The session was inspired by Medieval Latin Lives of Muhammad, a collection of biographies of Muhammad written by Christian authors from the ninth through thirteenth centuries, edited and translated by Julian Yolles and Jessica Weiss and published this May by Harvard University Press (Dumbarton Oaks Medieval Library 51). As Bird and Yolles explained, stories about the prophet not only satisfied the curiosity of Westerners about the foundation of an important and rival religious tradition, but also, by drawing on the tropes and techniques of polemics against Christian heresies, placed that tradition in a familiar framework for the defense of the faith and bolstered the Christian case for the Crusades.
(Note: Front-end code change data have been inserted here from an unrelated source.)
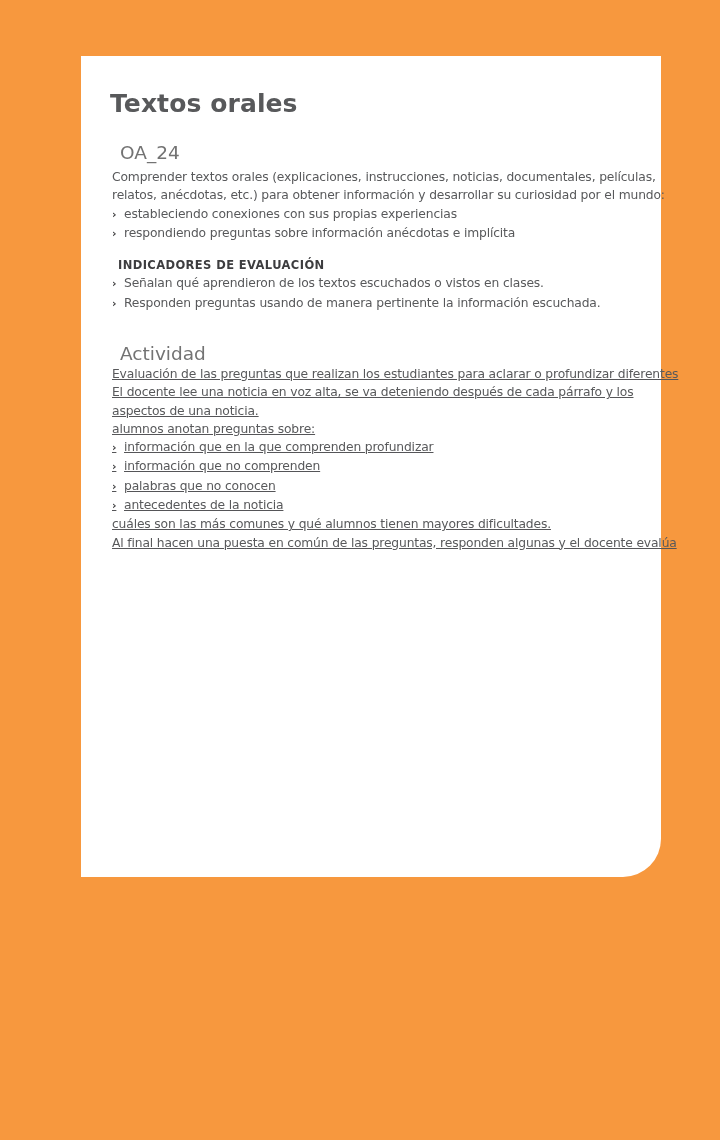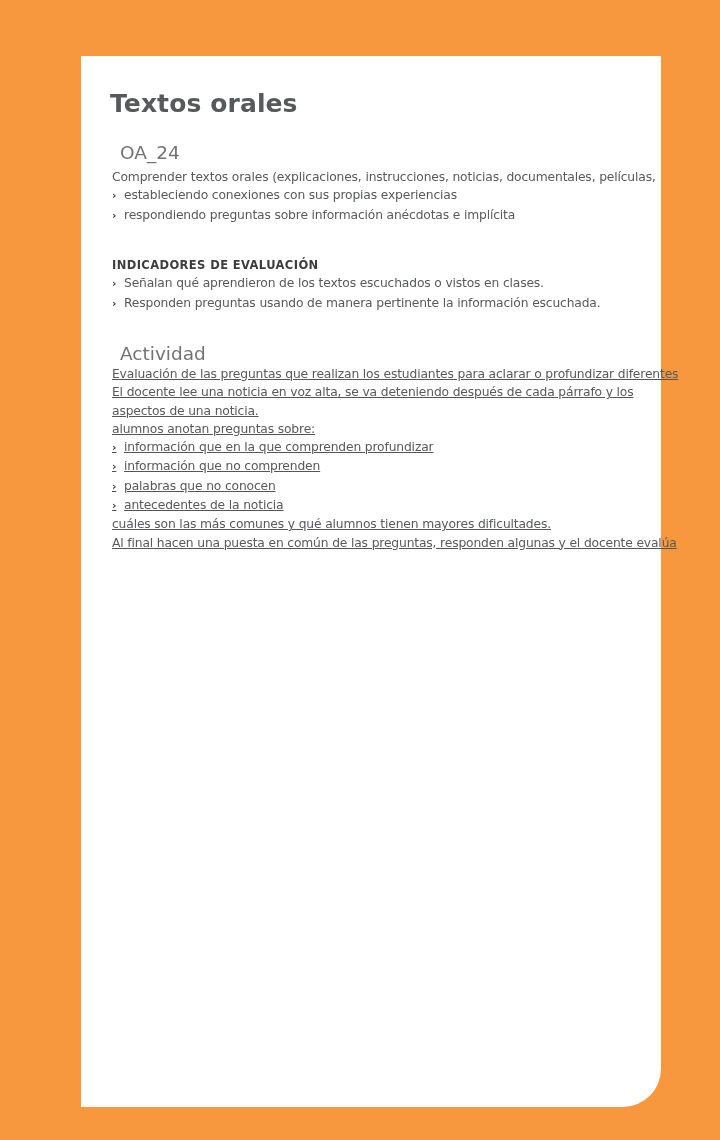"Textos orales" .card { height: 1051px -> 821px }
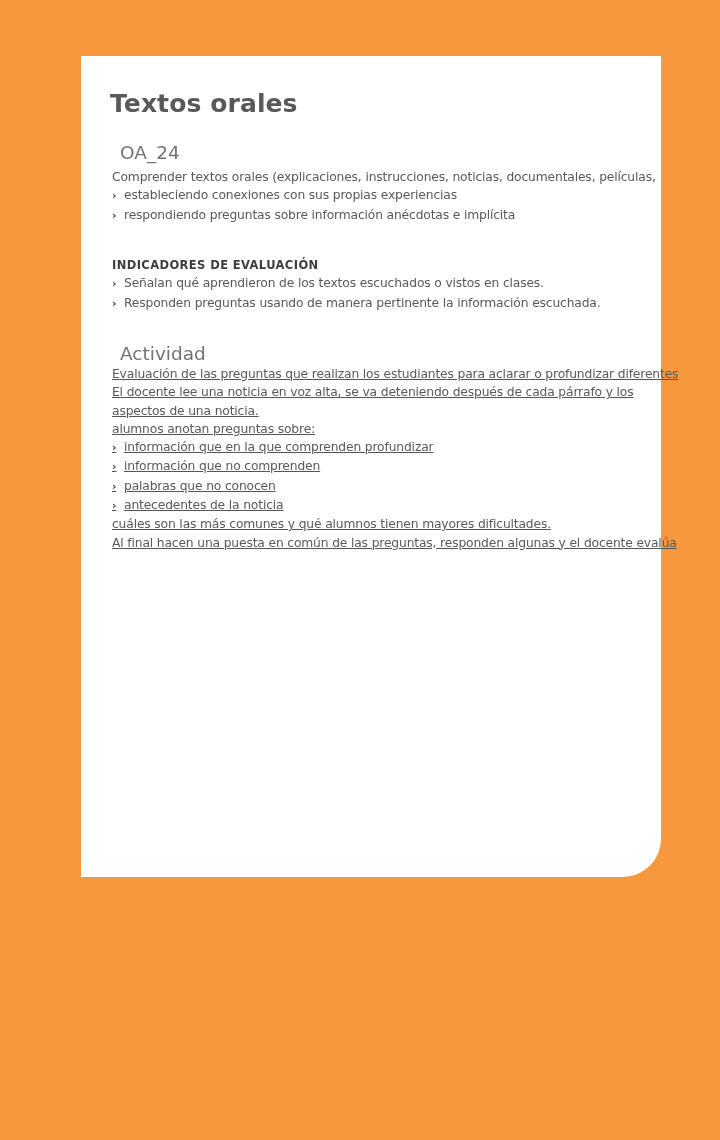"relatos, anécdotas, etc.) para obtener" div.text-line { html: none -> <div>relatos, anécdotas, etc.) para obtener información y desarrollar su curiosidad por el mundo:</div> }
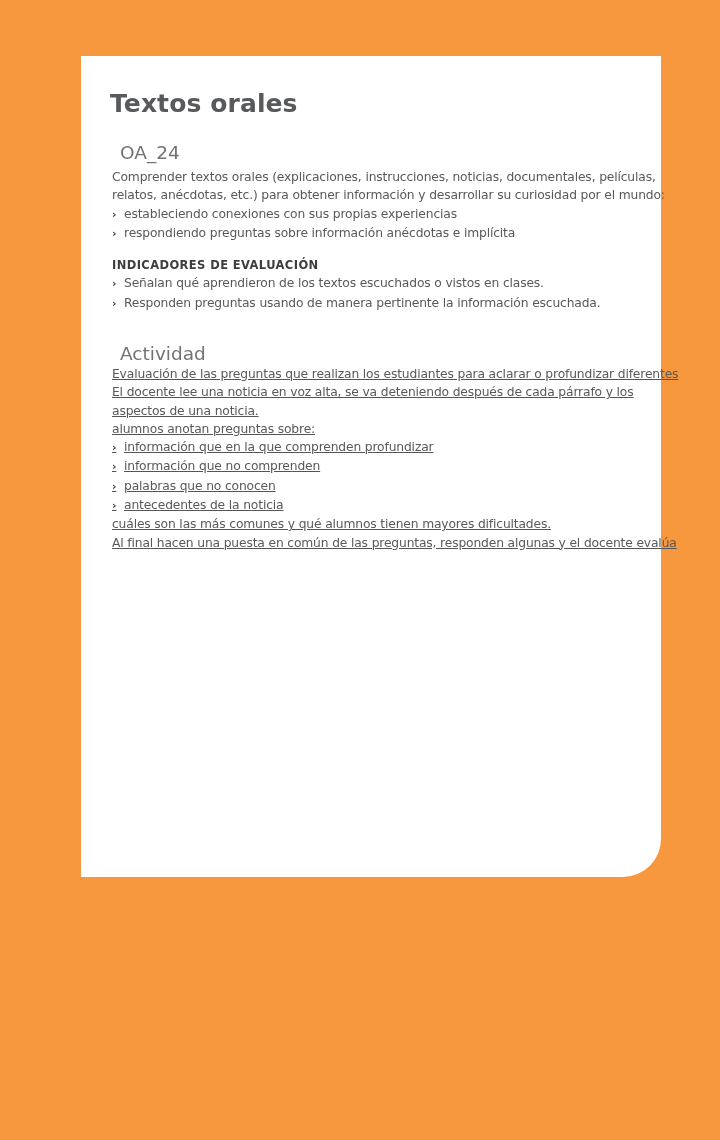"INDICADORES DE EVALUACIÓN" .section-label { margin-left: none -> 6px }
This successful session was followed by “Teaching with Translations,” sponsored by the Dumbarton Oaks Medieval Library, organized by DOML Old English Editor Daniel Donoghue, of Harvard University, and featuring papers from Michael R. Kightley of the University of Louisiana–Lafayette and Jay Gates of the John Jay College of Criminal Justice, CUNY. One of the challenges of teaching medieval texts in the classroom is access—students, especially at the undergraduate level, rarely have the specialist training required to study texts in their original language, meaning that for most students, their encounters with medieval books are entirely through translations. Teachers of medieval literature, therefore, face the choice either of concealing the necessary distance this erects between student and text, or, as Kightley and Gates advocated in reflecting on methods for teaching Beowulf, of embracing the problem in order to highlight the ways that great texts generate multiple and multiplying interpretations.